JaimeBadiola commented 5 years ago

Hello!

To add to the list of queries with issues,

python Exporter.py --lang en --querysearch "bitcoin" --since 2018-03-02 --until 2018-03-03 | Number of tweets downloaded: 1186 python Exporter.py --lang en --querysearch "bitcoin" --since 2018-03-03 --until 2018-03-04 | Number of tweets downloaded: 3747 python Exporter.py --lang en --querysearch "bitcoin" --since 2018-03-04 --until 2018-03-05 | Number of tweets downloaded: 977 python Exporter.py --lang en --querysearch "bitcoin" --since 2018-03-06 --until 2018-03-07 | Number of tweets downloaded: 24879 python Exporter.py --lang en --querysearch "bitcoin" --since 2018-03-07 --until 2018-03-08 | Number of tweets downloaded: 19826 python Exporter.py --lang en --querysearch "bitcoin" --since 2018-03-20 --until 2018-03-21 | Number of tweets downloaded: 29030 python Exporter.py --lang en --querysearch "bitcoin" --since 2018-03-26 --until 2018-03-27 | Number of tweets downloaded: 1595 python Exporter.py --lang en --querysearch "bitcoin" --since 2018-03-29 --until 2018-03-30 | Number of tweets downloaded: 20469

The first query is relatively small so I runned the Debug option, here is the log debug.log

I think this has something to do with the message of the tweet, or something that the script downloads, and makes it stop. The downloads fails consistently in with this queries at the same point, while runing other queries of full days (55000 messages) there is no issue. So I do not think Twitter is blocking the request, I think the program reads or scraps something that makes it think he is finished with the query.
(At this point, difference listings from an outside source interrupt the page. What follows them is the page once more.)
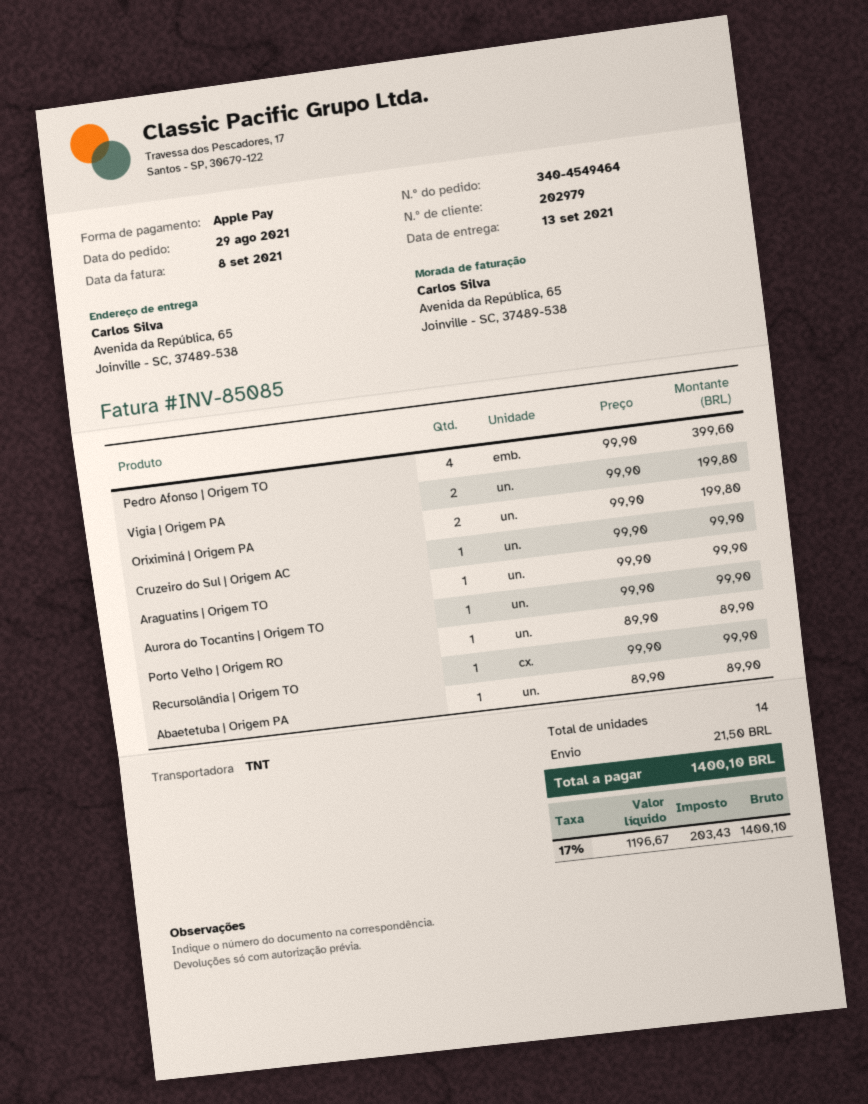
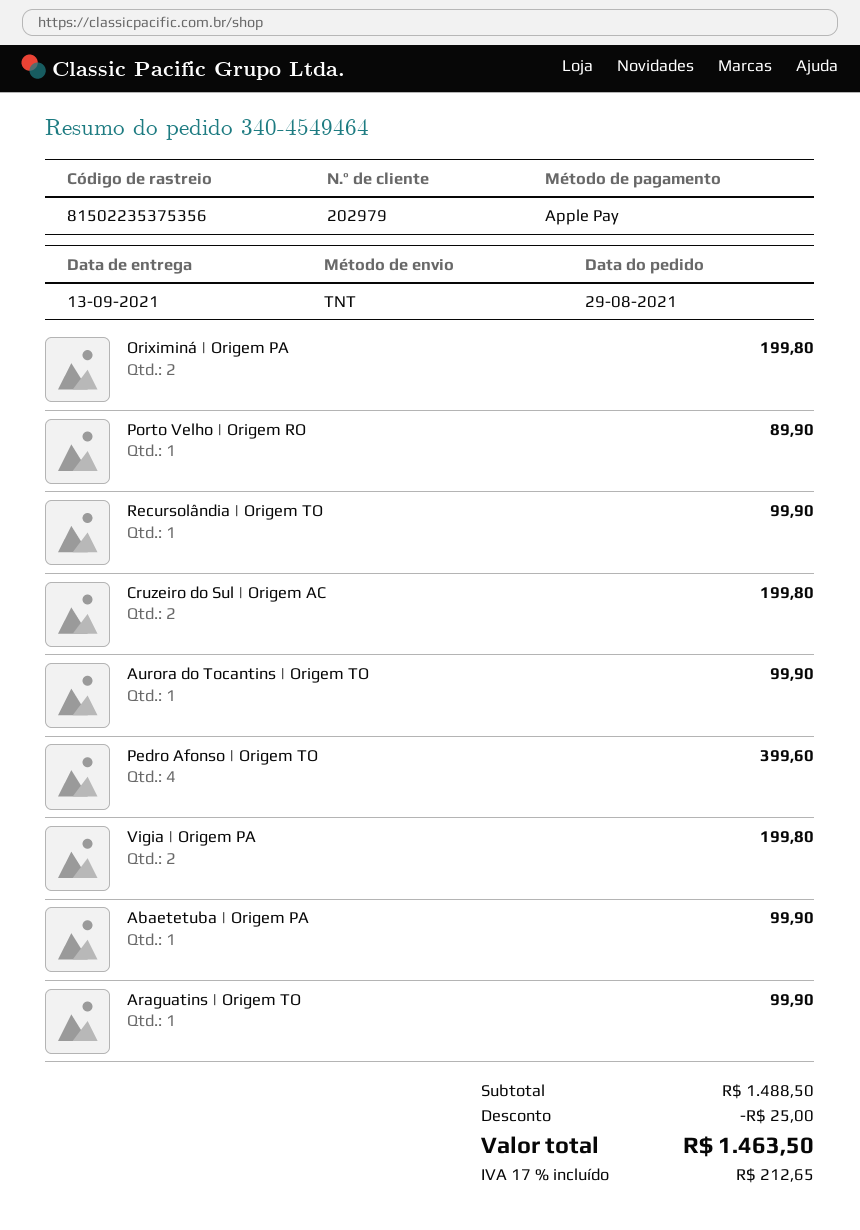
Cruzeiro do Sul | Origem AC: 1 for 99.90 -> 2 for 199.80
Abaetetuba | Origem PA: 1 for 89.90 -> 1 for 99.90
discount: none -> 25.00
shipping: 21.50 -> none
tax: 17% = 203.43 -> 17% = 212.65
total: 1400.10 -> 1463.50

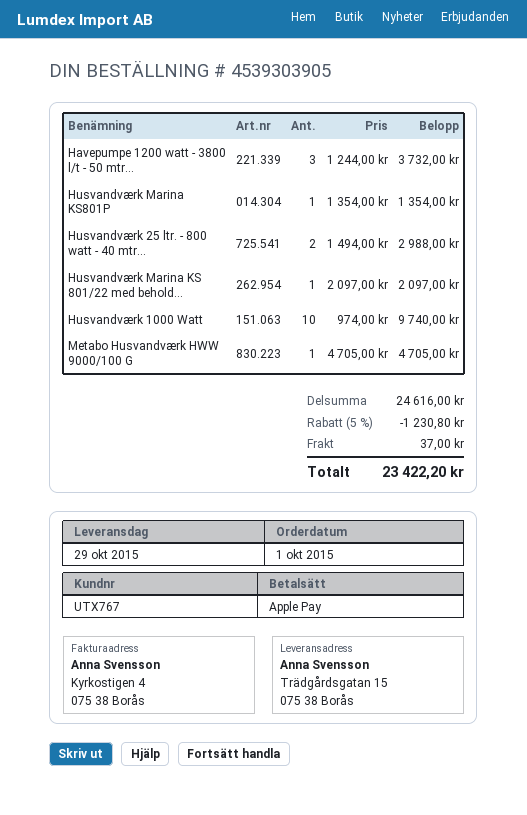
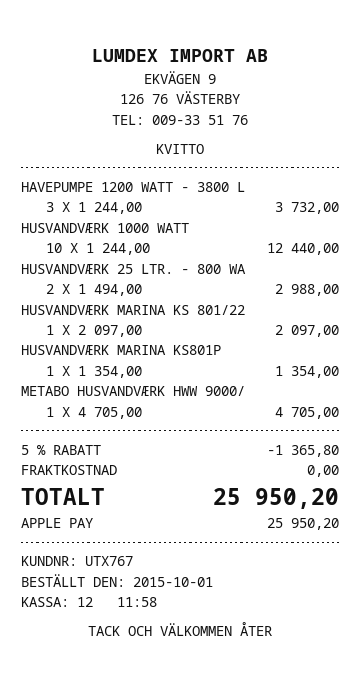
Husvandværk 1000 Watt: 10 x 974.00 = 9740.00 -> 10 x 1244.00 = 12440.00
discount: 5% = 1230.80 -> 5% = 1365.80
shipping: 37.00 -> 0.00
total: 23422.20 -> 25950.20

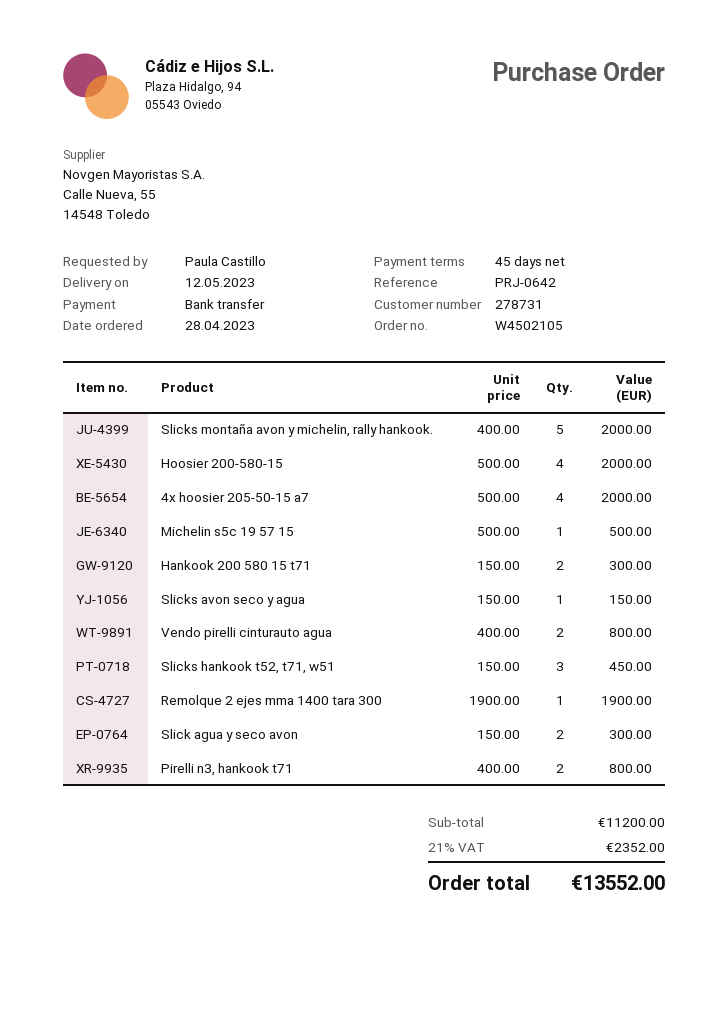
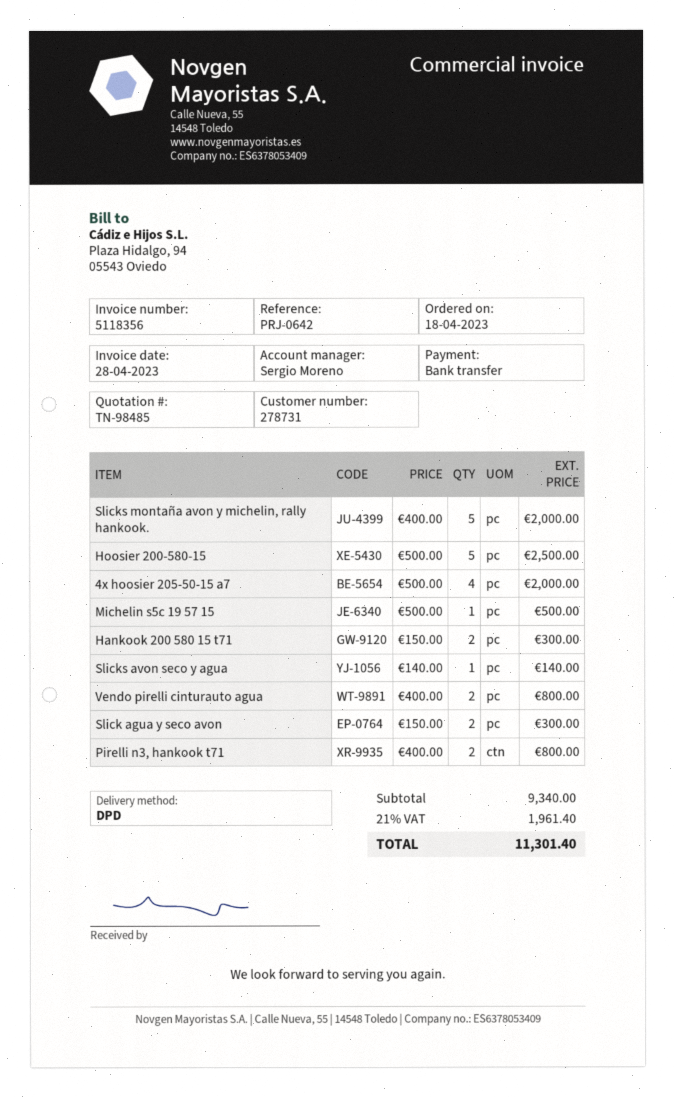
order date: 2023-04-28 -> 2023-04-18
Hoosier 200-580-15: 4 x 500.00 = 2000.00 -> 5 x 500.00 = 2500.00
Slicks avon seco y agua: 1 x 150.00 = 150.00 -> 1 x 140.00 = 140.00
Slicks hankook t52, t71, w51: 3 x 150.00 = 450.00 -> none
Remolque 2 ejes mma 1400 tara 300: 1 x 1900.00 = 1900.00 -> none
subtotal: 11200.00 -> 9340.00
tax: 21% = 2352.00 -> 21% = 1961.40
total: 13552.00 -> 11301.40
Mottl commented 5 years ago

Ok, thanks

The problem is this: each response has the min_position value (an id) that should be used to access further tweets using max_position GET parameter. The problem occurs when for some reason the min_position returned by Twitter is invalid (in your log file the invalid min_position is cm+55m-JFJbaXvEDXJsaJEXEa-JFJbEvDDvsbIbXIabF). To fix this issue you can do the following:

  1. Check if query has not returned any tweets and you expect that.
  2. Make a query that was before your previous query and get min_position value from JSON response again. Look for duplicate tweets already saved and save the new tweets if any.
  3. If the new min_position is the same as was given at the point 1. — break loop, since everything ok. Else continue the loop with the new min_position value given at the point 2.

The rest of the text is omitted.